Emotional processing #autism
October 22, 2016 § Leave a comment
Selfie with my Arts Council Funded work for Through An Artist’s Eye.
This post is about one insight into autistic processing from a very personal perspective.
I’m beginning to learn a little more about my own emotional palette, and perhaps why my responses may not be quite so ‘in-tune’ with non-autistic people’s. This is one of the mismatches in experience, which can make a person feel remote from ‘the crowd’ or ‘outside the norm’.
Recently I’ve been showing some publicly funded work and rolling out a series of events relating to it. In all cases the work has been extremely well received and “public engagement” has been high. This is arts funders speak for people really getting and liking what you’ve put out there.
I should be happy and at the very least relieved. But I’m neither. Partly because it’s been hard to generate a wider buzz off all this good feeling about the work. My last blog post is about my sadness about not reaching more people. This is frustrating even though it’s completely understandable. Competing demands in an overwhelming world make dissemination of new material a real challenge.
But also (and probably mainly) I can’t feel great because I’m exhausted. More than this I’m numb. Behind the scenes I think I’m probably just processing but I feel empty – emptied out.
Like a sudden glimpse of yourself in a mirror, yesterday I caught a flash of insight as to why this might be more so in an autistic person. The sheer physical effort of managing the extreme demands on mental and physical resources is what gets in the way. Working on the principle that we have to work double – due to our sensory and processing challenges – just to keep up with neurotypicals, imagine working four or five times as hard when you have an extra heavy workload.
It is also the case that when we give our focus to a project we’re likely to give over and above the norm.
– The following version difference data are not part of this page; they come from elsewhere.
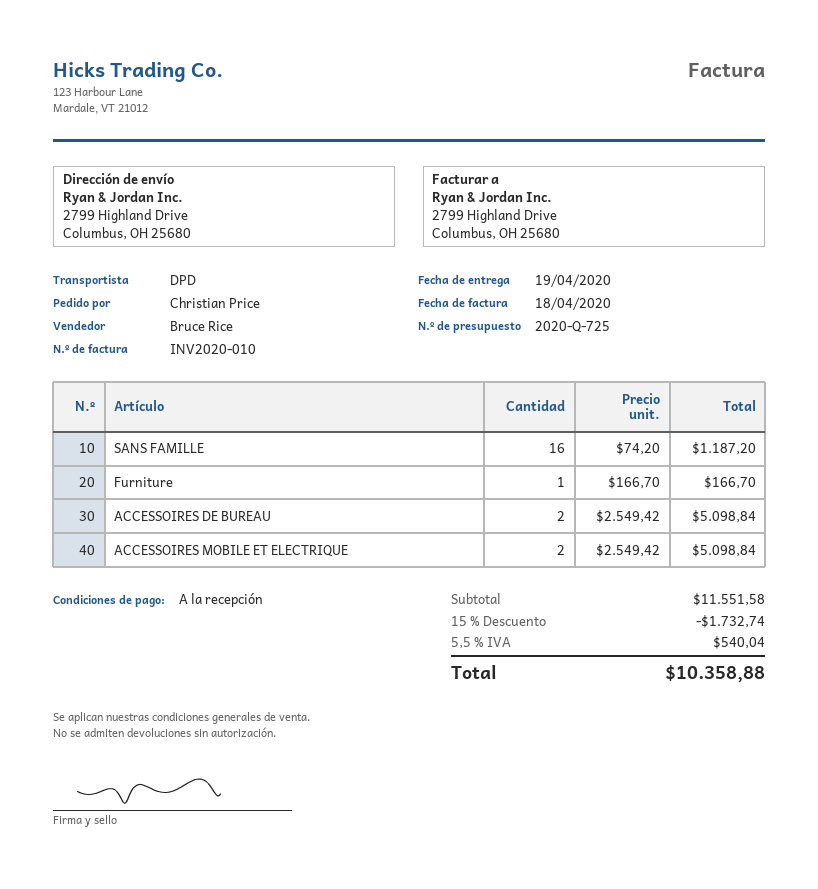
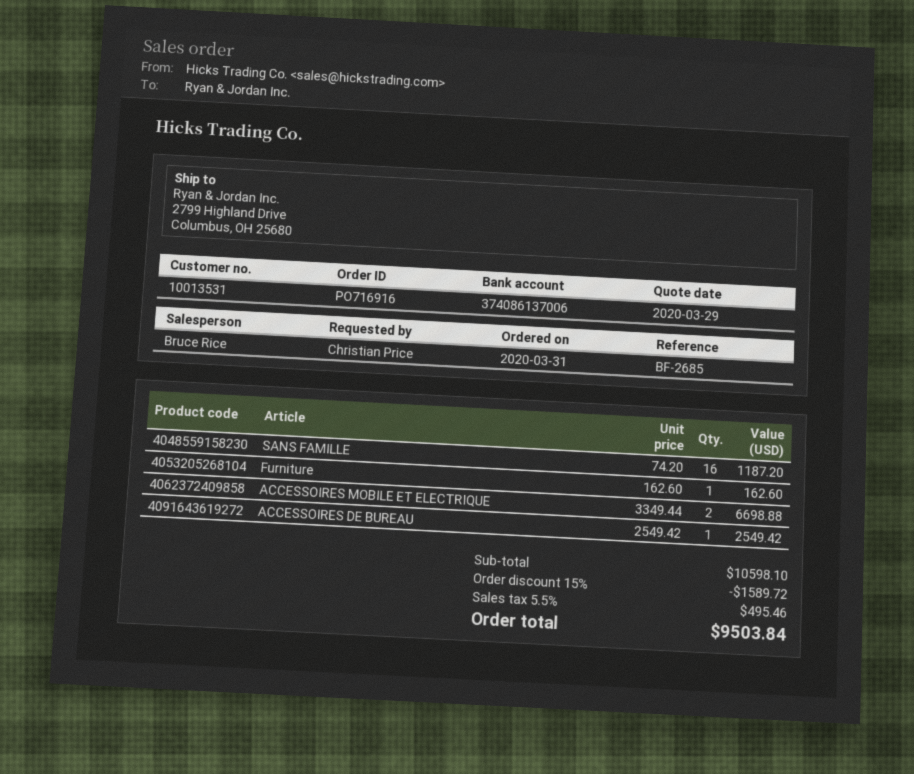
Furniture: 1 x 166.70 = 166.70 -> 1 x 162.60 = 162.60
ACCESSOIRES DE BUREAU: 2 x 2549.42 = 5098.84 -> 1 x 2549.42 = 2549.42
ACCESSOIRES MOBILE ET ELECTRIQUE: 2 x 2549.42 = 5098.84 -> 2 x 3349.44 = 6698.88
subtotal: 11551.58 -> 10598.10
discount: 15% = 1732.74 -> 15% = 1589.72
tax: 5.5% = 540.04 -> 5.5% = 495.46
total: 10358.88 -> 9503.84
Due to an unusual ability to focus on one thing at a time we probably go deeper often.
Although feeling happy is natural, accessing or even processing emotions demand resources, which in the moment we might not have because we’re all done.
There may be an understandable delay, by which time the moment has gone. Emotion disconnected from source is hard enough to access, let alone decode and then express to others. The joy might never arrive or be conveyed. A vital component of positive feedback lost.
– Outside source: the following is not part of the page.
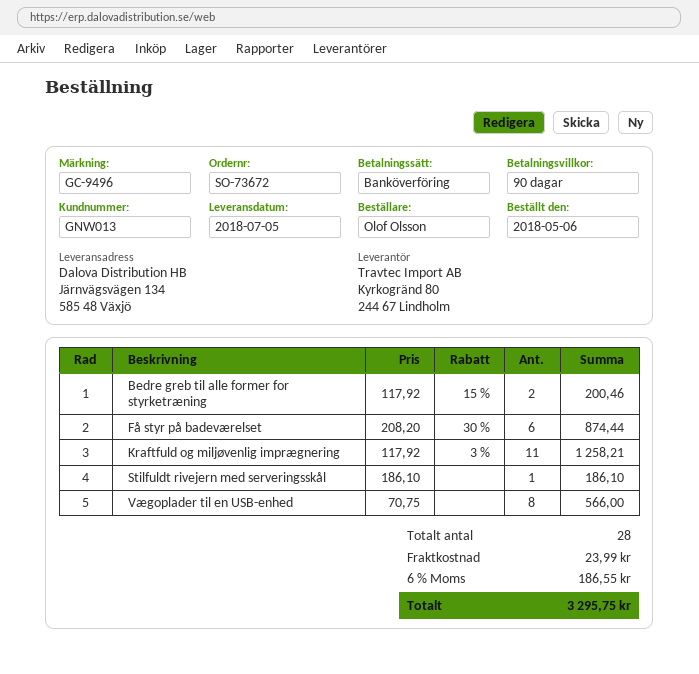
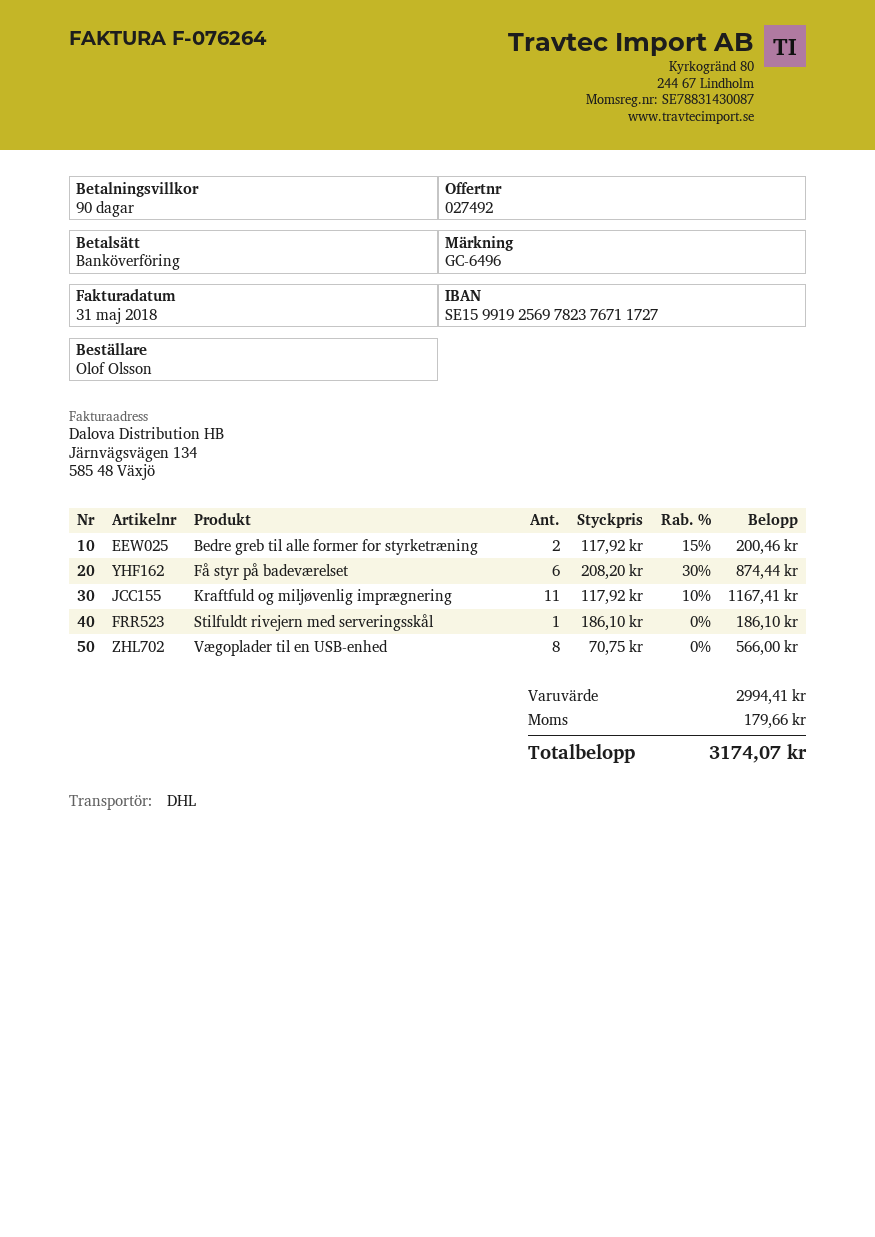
reference: GC-9496 -> GC-6496
Kraftfuld og miljøvenlig imprægnering: 11 x 117.92 - 3% = 1258.21 -> 11 x 117.92 - 10% = 1167.41
shipping: 23.99 -> none
tax: 186.55 -> 179.66
total: 3295.75 -> 3174.07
It’s distressing or a least puzzling when you know you ‘should be’ feeling something but you’re not.
I wonder if this is why neurotypical observers have interpreted autistic people as being characterised by ‘flat affect’. No – we’re probably just keeping it together in the moment. No – we’re having to work hard most times, that’s all. And then we’re probably having to deal with the aftermath of dealing with…
This goes further in explaining the so called differences in “autistic motivation” which may be partly to do with perspectives on the world. But I begin to realise there’s much more to it than that. A thing has to be truly worth doing to expend such vast resources on – there have to be significant gains when exhaustion is the end point AND you won’t necessarily feel the joy of feedback in the moment.
I wonder too if the delay in and sometimes disconnect with our emotions is why we need to replay events (almost on a loop at times) until we get there – if we’re lucky.
Right now all I can do is trust that joy, or it’s good friend relief may be round the corner.